Yes, yesterday I did check and found that I did not have the latest version of Java. I updated to the latest version, and I still have the same problem.

I downloaded Opera and the uploader works fine with it. I can't get it to work in Firefox or IE though. Thanks for the ideas.


----------



## TOGG (Apr 2, 2002)

I wonder if the problem could be something to do with the JavaScript plugin in your browser? (JavaScript is similar to, but not the same as, Sun Java).

There is an option on the tester page I posted the link to which allows you to find out if you have JavaScript enabled and, if so, which version (the link is on the left hand side)

Opera is currently using version 2.1 of JavaScript (at least mine does) while Firefox uses 1.7.

PS. JavaScript does not work in my copy of IE 7 but that's because I have disabled scripting, Active X etc.


----------



## Edward To (Mar 28, 2007)

McFarnell said:


> I'm having this problem as well. Did you find a solution?


Yes, I mananged to solve the problem by rolling back to the previous version of FireFox. It then worked fine after the rollback, and also worked fine as well when I re-updated my FireFox to the latest version once again. 

Hope this works for you!


----------



## pete168 (Sep 24, 2007)

The reply I got from FaceBook is use another browser and the uploader works fine on IE.
I think it's probably a problem with Firefox or the plugin for Firefox and we'll just have to wait until they put out a new version that fixes the problem.


----------



## Kit_Kat (Sep 25, 2007)

Okay, I'm not an expert, but I had this problem and I found this thread through Google.

After perusing through all your answers and suggestions I went looking for a way to revert FF back to the old way so Java would work.

While doing this I came across the "Tools" bar. I looked in there and found something called the "Java Console". I clicked it and it came up with a box and a million letters.

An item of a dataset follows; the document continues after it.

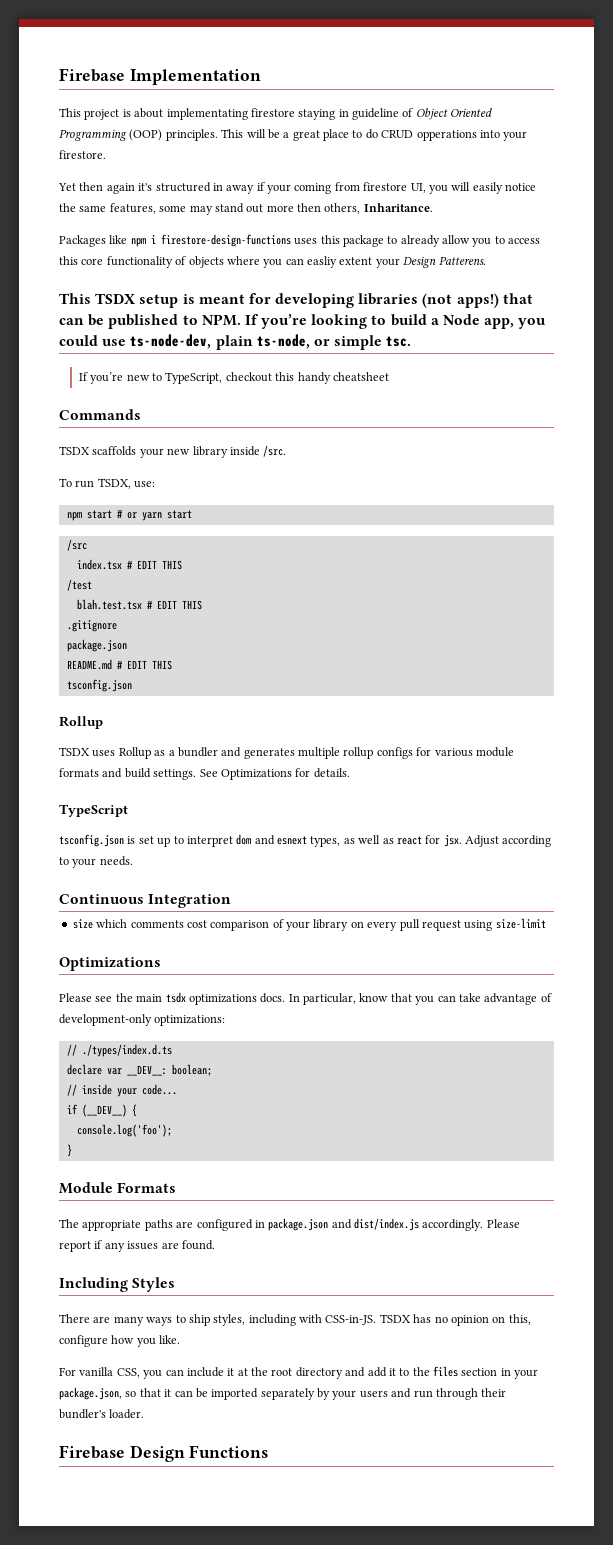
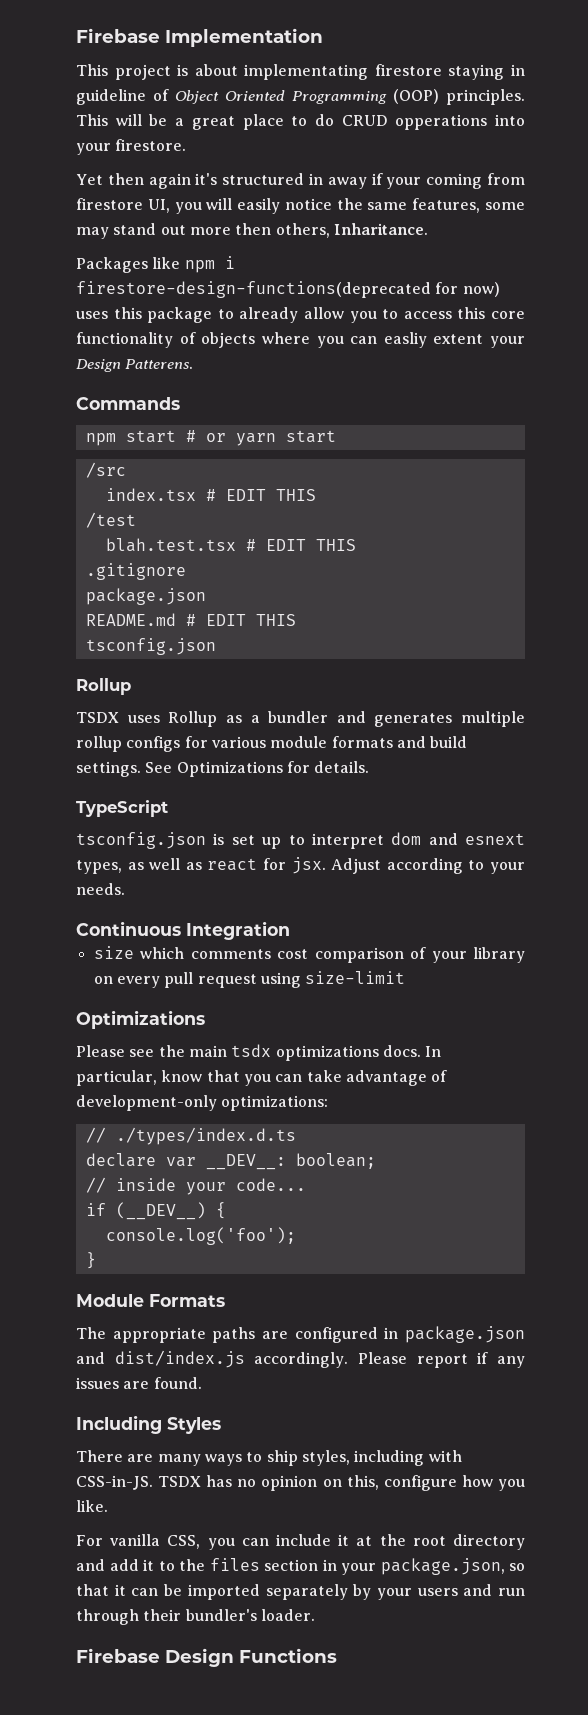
[160,234,291,247] firestore-design-functions -> [76,281,500,298] firestore-design-functions(deprecated for now)
[59,293,533,308] [59,314,546,329] [59,334,412,350] [78,372,389,384] [59,409,141,420] [59,445,287,458] [59,478,156,489] This TSDX setup is meant for developing libraries (not apps!) that can be published to NPM. If you’re looking to build a Node app, you could use ts-node-dev, plain ts-node, or simple tsc. // If you’re new to TypeScript, checkout this handy cheatsheet // Commands // TSDX scaffolds your new library inside /src. // To run TSDX, use: -> [76,397,180,410] Commands

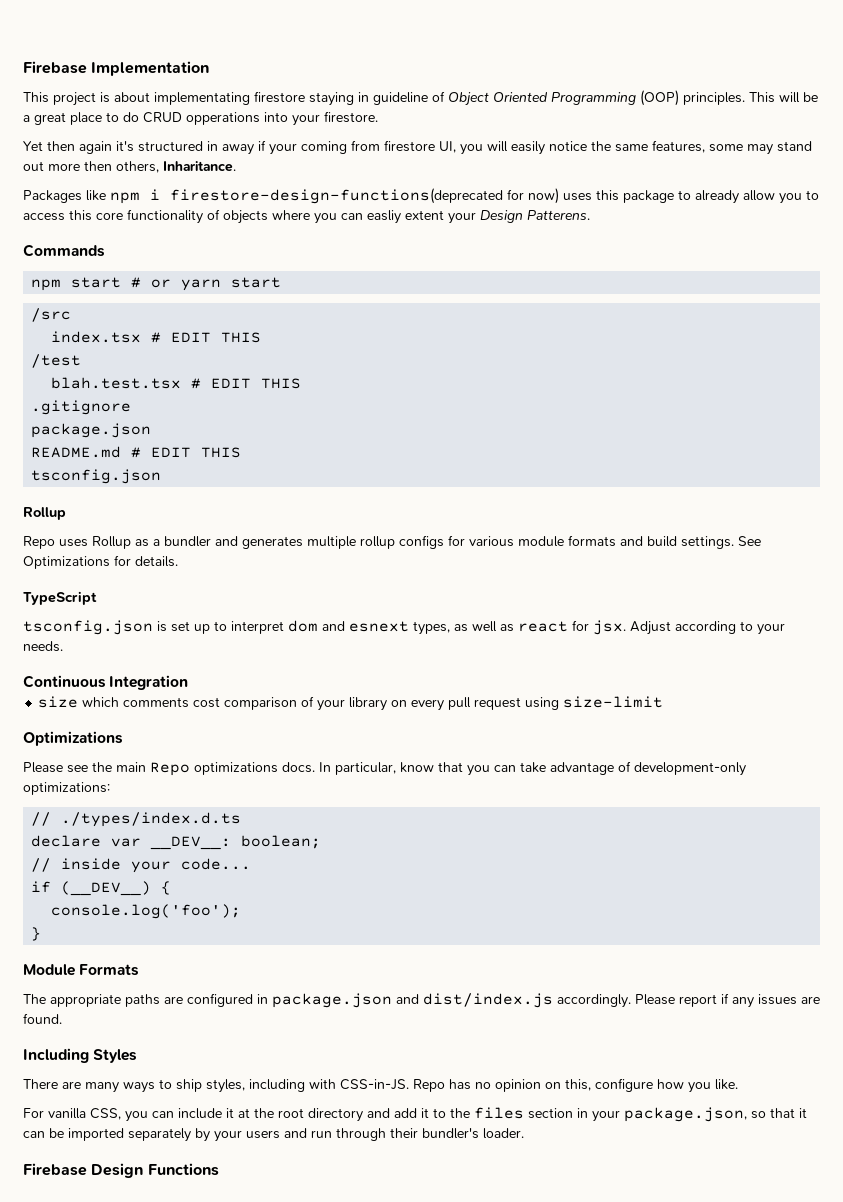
[76,712,119,723] TSDX -> [23,536,55,549] Repo
[231,1044,272,1057] tsdx -> [150,762,190,776] Repo
[158,1476,202,1487] TSDX -> [413,1079,445,1092] Repo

Being the stupid 16-year-old I am, I clicked "Clear" and, to my thinking, all the letters disappeared and I returned to Facebook to find my Java uploader was once again working.

Try it. =]


----------



## dbender (Oct 18, 2007)

Kit_Kat said:


> Okay, I'm not an expert, but I had this problem and I found this thread through Google.
> 
> After perusing through all your answers and suggestions I went looking for a way to revert FF back to the old way so Java would work.
> 
> ...


Can you let me know in more detail where you located the "Tools" bar? Thanks


----------